Vector: Kubernetes integration

Created on 8 Apr 2019 · 23Comments · Source: timberio/vector

Description

We should have first-class support for using Vector in infrastructures running k8s. This will involve a combination of good documentation and potentially a few k8s-specific parsers/transforms/sources/etc. This should include both ingesting and processing data from applications running in k8s, as well as best practices for running Vector itself in k8s.

Prior Art

Behavior

Requierments

An image of vector is available in some repository.
vector.yaml file is served on some url. Let's call it yaml_url.
kubectl is installed.

Installation/Running

To install/run Vector with default configuration run:

kubectl apply -f yaml_url

Configuration

To configure Vector, download/copy-paste vector.yaml file, with for example:

wget yaml_url

Edit toml part of vector.yaml to configure Vector.
Let the path to edited vector.yaml be yaml_path, then run:

kubectl apply -f yaml_path

which will install/run Vector with edited configuration.

Reconfiguration

Edit toml part of vector.yaml. Run:

kubectl apply -f yaml_path

`vector.yaml`

All Kubernetes and Vector configurations are in this one file. Where vector.toml, that is usualy a separate file, is now embeded, and clearly documented, into vector.yaml.

Benefits of only yaml file:

Having one configuration file makes UX better in at least above mentioned cases.
Vector configuration can pull configurations from Kubernetes part of file.
Easy to create/share configurations. This would allow supporting a lot of common use cases out of the box with minimal effort. For example: aggregating all logs and exposing them on one public http endpoint.
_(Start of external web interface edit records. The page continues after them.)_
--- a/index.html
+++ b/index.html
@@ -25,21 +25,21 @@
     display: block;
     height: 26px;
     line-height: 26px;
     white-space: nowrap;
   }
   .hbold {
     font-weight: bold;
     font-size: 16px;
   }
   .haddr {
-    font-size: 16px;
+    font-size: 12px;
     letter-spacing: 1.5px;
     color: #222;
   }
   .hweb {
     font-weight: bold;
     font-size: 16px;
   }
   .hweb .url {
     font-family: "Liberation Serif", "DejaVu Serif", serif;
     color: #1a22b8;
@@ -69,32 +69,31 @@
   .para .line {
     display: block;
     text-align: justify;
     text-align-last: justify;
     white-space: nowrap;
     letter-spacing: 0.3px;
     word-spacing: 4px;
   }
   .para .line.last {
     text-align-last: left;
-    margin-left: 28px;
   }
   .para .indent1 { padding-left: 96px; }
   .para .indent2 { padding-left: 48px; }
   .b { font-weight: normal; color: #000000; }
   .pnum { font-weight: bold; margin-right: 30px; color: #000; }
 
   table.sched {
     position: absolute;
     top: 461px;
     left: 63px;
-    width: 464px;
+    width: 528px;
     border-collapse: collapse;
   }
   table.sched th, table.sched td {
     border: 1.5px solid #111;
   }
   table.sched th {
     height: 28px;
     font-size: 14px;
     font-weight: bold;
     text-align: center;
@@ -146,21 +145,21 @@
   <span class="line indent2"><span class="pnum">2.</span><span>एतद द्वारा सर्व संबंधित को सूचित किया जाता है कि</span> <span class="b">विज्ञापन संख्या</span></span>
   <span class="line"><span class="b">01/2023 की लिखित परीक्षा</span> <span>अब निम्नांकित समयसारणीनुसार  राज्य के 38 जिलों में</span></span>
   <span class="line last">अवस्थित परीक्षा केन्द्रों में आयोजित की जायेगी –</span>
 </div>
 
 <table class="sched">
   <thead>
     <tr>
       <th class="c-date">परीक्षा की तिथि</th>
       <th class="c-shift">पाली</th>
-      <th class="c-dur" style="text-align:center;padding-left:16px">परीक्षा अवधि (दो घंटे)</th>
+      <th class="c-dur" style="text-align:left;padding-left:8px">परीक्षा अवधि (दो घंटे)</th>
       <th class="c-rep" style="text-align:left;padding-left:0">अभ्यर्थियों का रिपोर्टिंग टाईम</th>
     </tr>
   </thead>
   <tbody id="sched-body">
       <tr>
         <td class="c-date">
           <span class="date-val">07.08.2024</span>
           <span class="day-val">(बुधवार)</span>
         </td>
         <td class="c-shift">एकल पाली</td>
This will also empower users in the same way.

`kubernetes source`

The kubernetes source ingests log data from local Kubernetes node and outputs log events.

[sources.my_source_id]
 # REQUIRED - General
  type = "kubernetes" # must be: "kubernetes"

  (EDIT: out of scope)
  # Collect logs from kubernetes node components: kubelet, container runtime, kube-proxy. 
  # And also from master components, if kubernetes is configured to run user containers on master  machine. 
 log_system = false # by default false 

  # OPTIONAL

  (EDIT: covered by #1059)
  # Collect logs from these pods.
  named = ["pod_name"]

  (EDIT: more info in todo section)
  # And collect logs from pods with all of these requirements.
  # Requirements are defined as in https://kubernetes.io/docs/concepts/overview/working-with-objects/labels/#label-selectors 
  # Example: ["environment = production","tier notin (frontend, backend)"]
  match = ["kubernetes_requirement"]

If named and match are empty, kubernetes source will collect logs from all applicable pods, except from itself.

Implementation

Kubernetes has CRI (Container Runtime Interface) which all container runtimes for Kubernetes should implement. Docker implements it fully, while OCI, rkt, Frakti, Containerd, and Singularity, are an active work in progress.
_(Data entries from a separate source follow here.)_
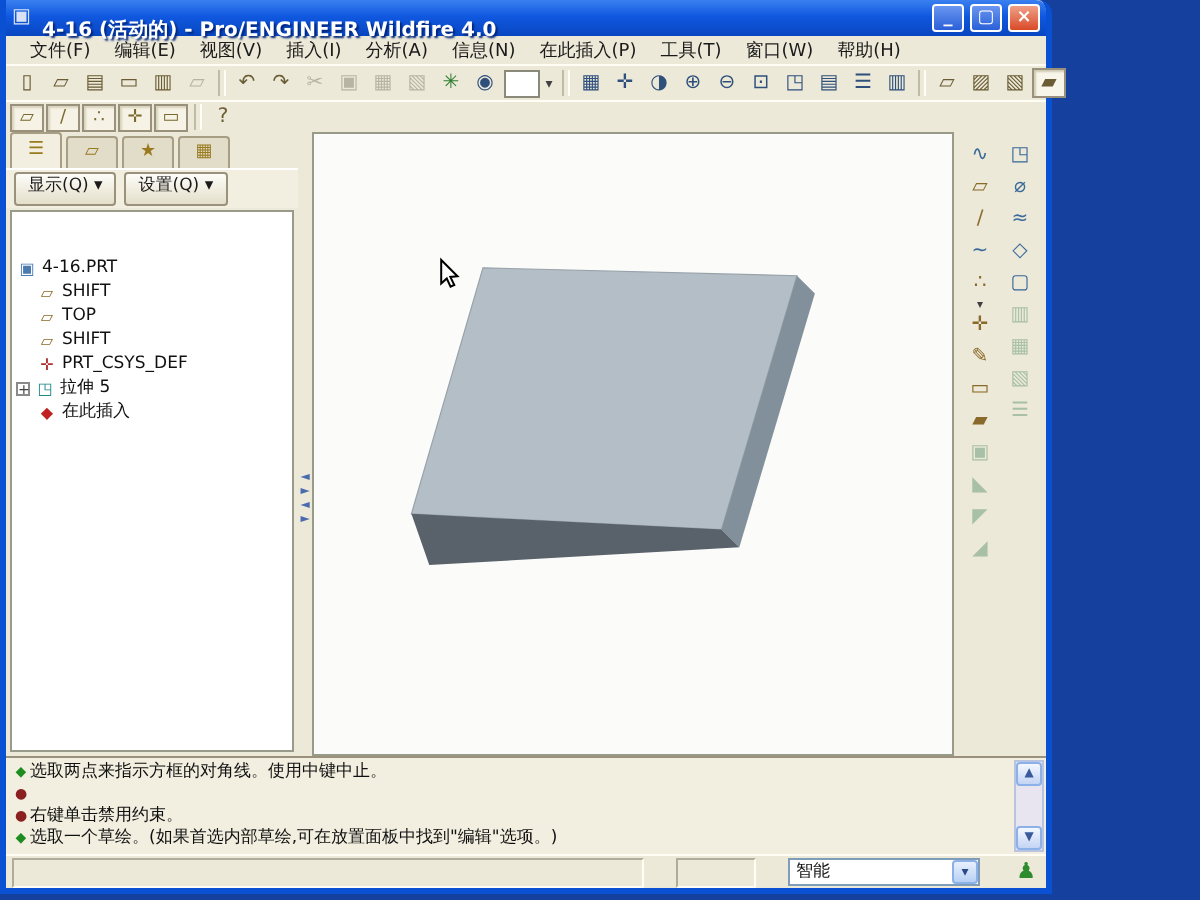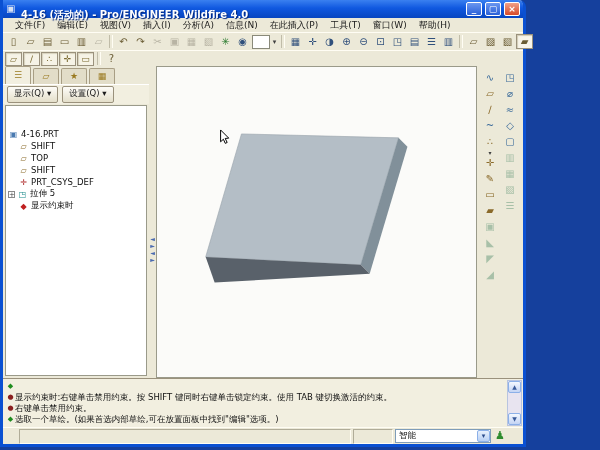--- a/index.html
+++ b/index.html
@@ -130,21 +130,21 @@
     position:absolute;right:1px;top:1px;bottom:1px;width:13px;
     background:#e8e4f0;border:1px solid #b8c4e0;display:flex;flex-direction:column;justify-content:space-between;
   }
   .sarw{
     height:12px;background:linear-gradient(180deg,#f4f8ff,#c4d4f4);border:1px solid #8cb0e8;border-radius:2px;
     font-size:6px;line-height:10px;text-align:center;color:#3a5a9a;box-sizing:border-box;
   }
   
   .status{
     height:17px;flex:0 0 17px;display:flex;align-items:center;background:#ece9d8;
-    border-top:1px solid #fffdf4;padding:1px 16px;gap:2px;box-sizing:border-box;
+    border-top:1px solid #fffdf4;padding:1px 3px;gap:16px;box-sizing:border-box;
   }
   .ssec{height:13px;border:1px solid;border-color:#b0ac98 #fffdf4 #fffdf4 #b0ac98;}
   .s1{flex:1;}
   .s2{width:38px;flex:0 0 38px;}
   .combo{
     width:96px;flex:0 0 96px;height:14px;background:#fff;border:1px solid #7f9db9;
     display:flex;align-items:center;box-sizing:border-box;
   }
   .combo .cval{flex:1;font-size:8.5px;padding-left:3px;color:#101010;}
   .cbtn{
@@ -260,21 +260,21 @@
           <span class="ticon csys">✛</span>
           <span class="lbl">PRT_CSYS_DEF</span>
         </div>
         <div class="trow">
           <span class="expbox">+</span>
           <span class="ticon feat">◳</span>
           <span class="lbl">拉伸 5</span>
         </div>
         <div class="trow ind1">
           <span class="ticon ins">◆</span>
-          <span class="lbl">显示约束时</span>
+          <span class="lbl">在此插入</span>
         </div>
       </div>
     </div>
 
     <div class="sash">
       <span>◄</span>
       <span>►</span>
       <span>◄</span>
       <span>►</span>
     </div>
@@ -315,24 +315,24 @@
         <span class="rico dis">▦</span>
         <span class="rico dis">▧</span>
         <span class="rico dis">☰</span>
       </div>
     </div>
   </div>
 
   <div class="msgs">
     <div class="msgrow">
       <span class="micon prompt">◆</span>
+      <span>选取两点来指示方框的对角线。使用中键中止。</span>
     </div>
     <div class="msgrow">
       <span class="micon info">●</span>
-      <span>显示约束时:右键单击禁用约束。按 SHIFT 键同时右键单击锁定约束。使用 TAB 键切换激活的约束。</span>
     </div>
     <div class="msgrow">
       <span class="micon info">●</span>
       <span>右键单击禁用约束。</span>
     </div>
     <div class="msgrow">
       <span class="micon prompt">◆</span>
       <span>选取一个草绘。(如果首选内部草绘,可在放置面板中找到"编辑"选项。)</span>
     </div>
     <div class="mscroll">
CRI defines how and where log files are to be stored. kubernetes source can read those files to get logs from all containers on it's node. This can be done with file source, which has already been demonstrated to work by @LucioFranco.
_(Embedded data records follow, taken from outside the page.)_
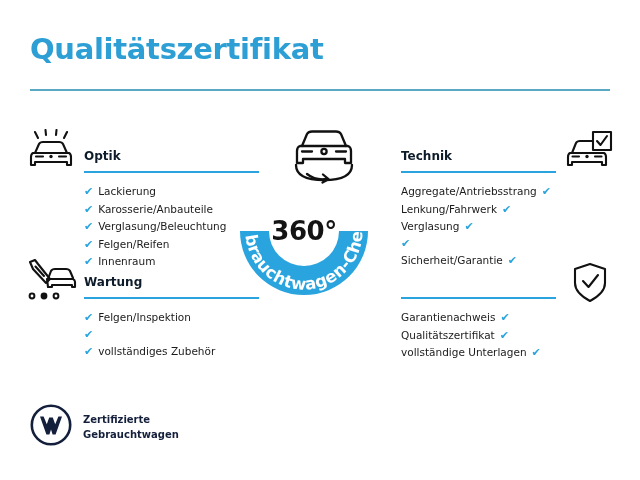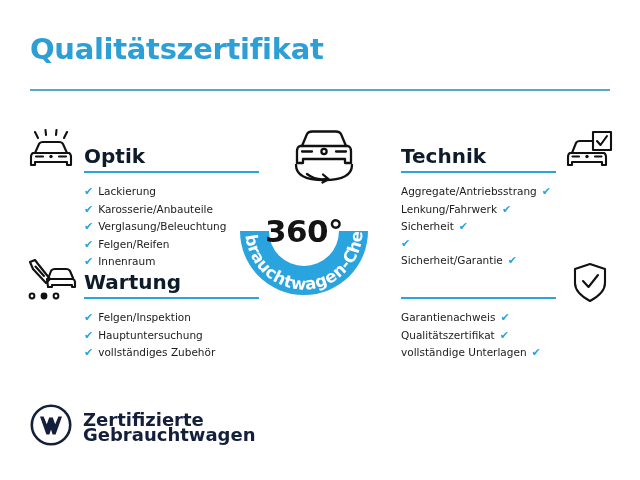--- a/index.html
+++ b/index.html
@@ -40,21 +40,21 @@
 
   
   .block {
     position: absolute;
   }
   .block-head {
     position: relative;
     height: 30px;
   }
   .block-title {
-    font-size: 20px;
+    font-size: 12px;
     font-weight: bold;
     color: #0d1b2a;
     line-height: 20px;
     white-space: nowrap;
   }
   .head-rule {
     position: absolute;
     left: 0;
     right: 0;
     top: 25px;
@@ -116,21 +116,21 @@
   #badge-arc { position: absolute; left: 0; top: 0; }
   #badge-center {
     position: absolute;
     left: 0;
     top: 0;
     width: 152px;
     height: 152px;
     display: flex;
     align-items: center;
     justify-content: center;
-    font-size: 31px;
+    font-size: 26px;
     font-weight: bold;
     color: #141414;
     letter-spacing: -0.5px;
   }
   #badge-car {
     position: absolute;
     left: 282px;
     top: 124px;
     width: 84px;
     height: 66px;
@@ -139,21 +139,21 @@
   
   #footer {
     position: absolute;
     left: 30px;
     top: 404px;
     display: flex;
     align-items: center;
     gap: 11px;
   }
   #footer-text {
-    font-size: 18px;
+    font-size: 10px;
     font-weight: bold;
     color: #141f3c;
     line-height: 15.5px;
     white-space: pre-line;
   }
 </style>
 </head>
 <body>
 
 <div id="page">
@@ -256,21 +256,20 @@
       <div class="block-title">Wartung</div>
       <div class="head-rule"></div>
     </div>
     <ul class="items">
       <li class="item">
           <span class="check">✔</span>
           <span>Felgen/Inspektion</span>
         </li>
       <li class="item">
           <span class="check">✔</span>
-          <span>Hauptuntersuchung</span>
         </li>
       <li class="item">
           <span class="check">✔</span>
           <span>vollständiges Zubehör</span>
         </li>
     </ul>
   </div>
 
   <div class="block right" id="block-technik">
     <div class="block-head">
@@ -280,21 +279,21 @@
     <ul class="items">
       <li class="item">
           <span>Aggregate/Antriebsstrang</span>
           <span class="check">✔</span>
         </li>
       <li class="item">
           <span>Lenkung/Fahrwerk</span>
           <span class="check">✔</span>
         </li>
       <li class="item">
-          <span>Sicherheit</span>
+          <span>Verglasung</span>
           <span class="check">✔</span>
         </li>
       <li class="item">
           <span class="check">✔</span>
         </li>
       <li class="item">
           <span>Sicherheit/Garantie</span>
           <span class="check">✔</span>
         </li>
     </ul>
Kubernetes documentation defines where Kubernetes node components keep ther logs. This is also collectable with file source and journald source.

Applicable pods, that is pods on which this implementation is capable of collecting logs, are those that have configured logging to a file. Docker has this as default, and Kubernetes highly recommends it as it also uses those logs for it's own features. Therefor if this implementation doesn't have access to some logs, then neither does Kubernetes. And as Kubernetes assume that logging is then done in some other way by the user, this implementation assumes the same.

Communication between vector nodes can be done with vector source/sink pair.

Enrichment

Besides:

message
timestamp
stream
pod_uid
container_name
~instance_number~
~labels~ (Edit: will be part of later enrichment issue)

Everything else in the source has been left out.